> **WORK REQUIRED**
Everything from the line holding "(177, 247) none" through the final line of the entries below is to be duplicated exactly, and nothing outside that span.

> **PROVIDED RECORDS**

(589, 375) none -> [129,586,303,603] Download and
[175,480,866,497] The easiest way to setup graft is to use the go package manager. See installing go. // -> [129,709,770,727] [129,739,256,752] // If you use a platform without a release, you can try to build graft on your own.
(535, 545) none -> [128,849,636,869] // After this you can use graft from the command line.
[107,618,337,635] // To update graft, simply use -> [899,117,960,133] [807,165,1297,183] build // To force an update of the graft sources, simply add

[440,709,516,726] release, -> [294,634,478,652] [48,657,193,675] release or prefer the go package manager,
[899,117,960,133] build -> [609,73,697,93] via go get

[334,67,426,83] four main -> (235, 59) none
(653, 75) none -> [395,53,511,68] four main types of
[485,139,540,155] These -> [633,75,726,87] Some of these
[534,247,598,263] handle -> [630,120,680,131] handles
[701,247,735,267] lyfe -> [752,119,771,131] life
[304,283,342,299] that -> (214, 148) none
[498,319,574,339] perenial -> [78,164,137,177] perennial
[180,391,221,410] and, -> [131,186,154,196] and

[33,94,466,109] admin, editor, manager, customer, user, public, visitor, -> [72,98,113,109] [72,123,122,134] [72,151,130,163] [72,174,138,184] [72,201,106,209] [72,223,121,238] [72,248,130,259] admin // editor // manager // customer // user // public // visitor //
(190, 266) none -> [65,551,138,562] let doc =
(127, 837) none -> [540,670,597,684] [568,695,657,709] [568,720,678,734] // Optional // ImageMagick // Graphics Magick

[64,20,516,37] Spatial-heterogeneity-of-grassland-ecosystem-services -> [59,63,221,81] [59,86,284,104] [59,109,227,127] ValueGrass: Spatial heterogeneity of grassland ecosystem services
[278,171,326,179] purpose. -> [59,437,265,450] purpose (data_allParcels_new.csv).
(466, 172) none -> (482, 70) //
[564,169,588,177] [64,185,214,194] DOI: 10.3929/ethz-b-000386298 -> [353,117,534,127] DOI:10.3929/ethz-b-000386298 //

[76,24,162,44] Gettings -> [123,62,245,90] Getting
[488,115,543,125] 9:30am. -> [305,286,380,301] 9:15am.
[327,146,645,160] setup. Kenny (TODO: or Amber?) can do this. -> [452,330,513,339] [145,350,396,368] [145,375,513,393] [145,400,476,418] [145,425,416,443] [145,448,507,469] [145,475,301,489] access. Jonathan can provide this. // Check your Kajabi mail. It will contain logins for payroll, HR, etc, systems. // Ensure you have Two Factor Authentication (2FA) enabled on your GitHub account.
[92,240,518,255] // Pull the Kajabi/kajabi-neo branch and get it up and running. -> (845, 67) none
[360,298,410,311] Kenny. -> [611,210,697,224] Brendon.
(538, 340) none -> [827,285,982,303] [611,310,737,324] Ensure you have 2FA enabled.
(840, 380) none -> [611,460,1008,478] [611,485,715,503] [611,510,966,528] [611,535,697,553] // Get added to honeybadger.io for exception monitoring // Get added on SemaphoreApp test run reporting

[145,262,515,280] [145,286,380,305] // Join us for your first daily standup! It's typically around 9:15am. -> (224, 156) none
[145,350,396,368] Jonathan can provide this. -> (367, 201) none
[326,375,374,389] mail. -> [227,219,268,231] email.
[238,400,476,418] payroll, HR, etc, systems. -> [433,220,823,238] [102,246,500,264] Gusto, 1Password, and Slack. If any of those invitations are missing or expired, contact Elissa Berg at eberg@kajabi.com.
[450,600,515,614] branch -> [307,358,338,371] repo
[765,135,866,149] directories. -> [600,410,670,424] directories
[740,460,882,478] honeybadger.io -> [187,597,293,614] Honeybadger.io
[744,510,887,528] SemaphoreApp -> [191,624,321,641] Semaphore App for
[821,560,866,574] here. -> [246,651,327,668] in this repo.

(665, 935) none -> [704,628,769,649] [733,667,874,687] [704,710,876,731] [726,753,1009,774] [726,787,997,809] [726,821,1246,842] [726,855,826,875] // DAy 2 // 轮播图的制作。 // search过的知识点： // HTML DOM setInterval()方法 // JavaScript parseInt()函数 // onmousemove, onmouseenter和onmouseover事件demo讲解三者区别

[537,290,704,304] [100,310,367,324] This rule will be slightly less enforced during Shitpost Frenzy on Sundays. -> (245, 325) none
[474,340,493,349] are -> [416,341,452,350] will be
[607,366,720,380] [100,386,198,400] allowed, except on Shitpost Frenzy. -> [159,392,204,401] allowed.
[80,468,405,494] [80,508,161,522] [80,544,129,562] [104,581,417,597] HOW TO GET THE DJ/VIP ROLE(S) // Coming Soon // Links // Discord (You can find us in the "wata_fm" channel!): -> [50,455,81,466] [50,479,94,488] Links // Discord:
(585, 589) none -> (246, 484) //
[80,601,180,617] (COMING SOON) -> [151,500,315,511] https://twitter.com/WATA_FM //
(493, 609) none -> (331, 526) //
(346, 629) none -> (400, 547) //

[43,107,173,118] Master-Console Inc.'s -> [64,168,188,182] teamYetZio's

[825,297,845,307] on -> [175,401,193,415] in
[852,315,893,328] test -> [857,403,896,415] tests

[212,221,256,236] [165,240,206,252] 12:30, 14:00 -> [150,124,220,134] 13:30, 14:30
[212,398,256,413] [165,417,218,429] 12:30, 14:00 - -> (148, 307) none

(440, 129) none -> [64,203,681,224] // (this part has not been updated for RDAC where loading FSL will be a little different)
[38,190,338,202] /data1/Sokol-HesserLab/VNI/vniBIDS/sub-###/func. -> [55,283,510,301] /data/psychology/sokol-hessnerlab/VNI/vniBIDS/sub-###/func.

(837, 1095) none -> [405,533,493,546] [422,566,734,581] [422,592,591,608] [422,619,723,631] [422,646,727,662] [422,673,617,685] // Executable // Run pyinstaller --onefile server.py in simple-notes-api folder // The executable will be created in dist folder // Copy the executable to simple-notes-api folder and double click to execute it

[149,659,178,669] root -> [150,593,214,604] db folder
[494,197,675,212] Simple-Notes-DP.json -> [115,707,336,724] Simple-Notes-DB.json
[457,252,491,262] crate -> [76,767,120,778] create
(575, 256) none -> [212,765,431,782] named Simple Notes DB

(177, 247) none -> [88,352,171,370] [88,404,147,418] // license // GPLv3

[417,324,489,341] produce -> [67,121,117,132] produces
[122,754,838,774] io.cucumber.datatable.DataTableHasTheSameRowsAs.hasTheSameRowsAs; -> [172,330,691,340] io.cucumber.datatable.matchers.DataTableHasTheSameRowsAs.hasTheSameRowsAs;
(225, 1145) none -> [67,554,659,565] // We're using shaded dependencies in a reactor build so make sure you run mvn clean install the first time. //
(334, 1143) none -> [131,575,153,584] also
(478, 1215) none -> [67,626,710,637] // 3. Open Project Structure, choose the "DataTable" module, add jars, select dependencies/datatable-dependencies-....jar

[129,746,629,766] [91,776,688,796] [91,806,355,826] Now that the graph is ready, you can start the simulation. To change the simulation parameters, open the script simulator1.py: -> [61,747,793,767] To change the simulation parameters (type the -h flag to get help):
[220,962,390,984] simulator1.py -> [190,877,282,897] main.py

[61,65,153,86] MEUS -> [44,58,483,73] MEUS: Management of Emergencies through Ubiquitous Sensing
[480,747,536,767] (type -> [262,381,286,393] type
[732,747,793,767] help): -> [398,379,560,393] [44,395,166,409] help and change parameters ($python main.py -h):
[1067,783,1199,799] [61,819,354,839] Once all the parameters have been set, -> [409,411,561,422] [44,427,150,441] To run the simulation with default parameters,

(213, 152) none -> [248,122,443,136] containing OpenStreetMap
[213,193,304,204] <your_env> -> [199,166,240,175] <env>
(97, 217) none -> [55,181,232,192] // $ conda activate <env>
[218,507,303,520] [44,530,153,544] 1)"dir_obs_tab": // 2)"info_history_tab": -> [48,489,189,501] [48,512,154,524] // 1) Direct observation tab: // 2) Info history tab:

> **SOLUTION TO THE PROBLEM**
(177, 247) none -> [88,352,171,370] [88,404,147,418] // license // GPLv3

[417,324,489,341] produce -> [67,121,117,132] produces
[122,754,838,774] io.cucumber.datatable.DataTableHasTheSameRowsAs.hasTheSameRowsAs; -> [172,330,691,340] io.cucumber.datatable.matchers.DataTableHasTheSameRowsAs.hasTheSameRowsAs;
(225, 1145) none -> [67,554,659,565] // We're using shaded dependencies in a reactor build so make sure you run mvn clean install the first time. //
(334, 1143) none -> [131,575,153,584] also
(478, 1215) none -> [67,626,710,637] // 3. Open Project Structure, choose the "DataTable" module, add jars, select dependencies/datatable-dependencies-....jar

[129,746,629,766] [91,776,688,796] [91,806,355,826] Now that the graph is ready, you can start the simulation. To change the simulation parameters, open the script simulator1.py: -> [61,747,793,767] To change the simulation parameters (type the -h flag to get help):
[220,962,390,984] simulator1.py -> [190,877,282,897] main.py

[61,65,153,86] MEUS -> [44,58,483,73] MEUS: Management of Emergencies through Ubiquitous Sensing
[480,747,536,767] (type -> [262,381,286,393] type
[732,747,793,767] help): -> [398,379,560,393] [44,395,166,409] help and change parameters ($python main.py -h):
[1067,783,1199,799] [61,819,354,839] Once all the parameters have been set, -> [409,411,561,422] [44,427,150,441] To run the simulation with default parameters,

(213, 152) none -> [248,122,443,136] containing OpenStreetMap
[213,193,304,204] <your_env> -> [199,166,240,175] <env>
(97, 217) none -> [55,181,232,192] // $ conda activate <env>
[218,507,303,520] [44,530,153,544] 1)"dir_obs_tab": // 2)"info_history_tab": -> [48,489,189,501] [48,512,154,524] // 1) Direct observation tab: // 2) Info history tab:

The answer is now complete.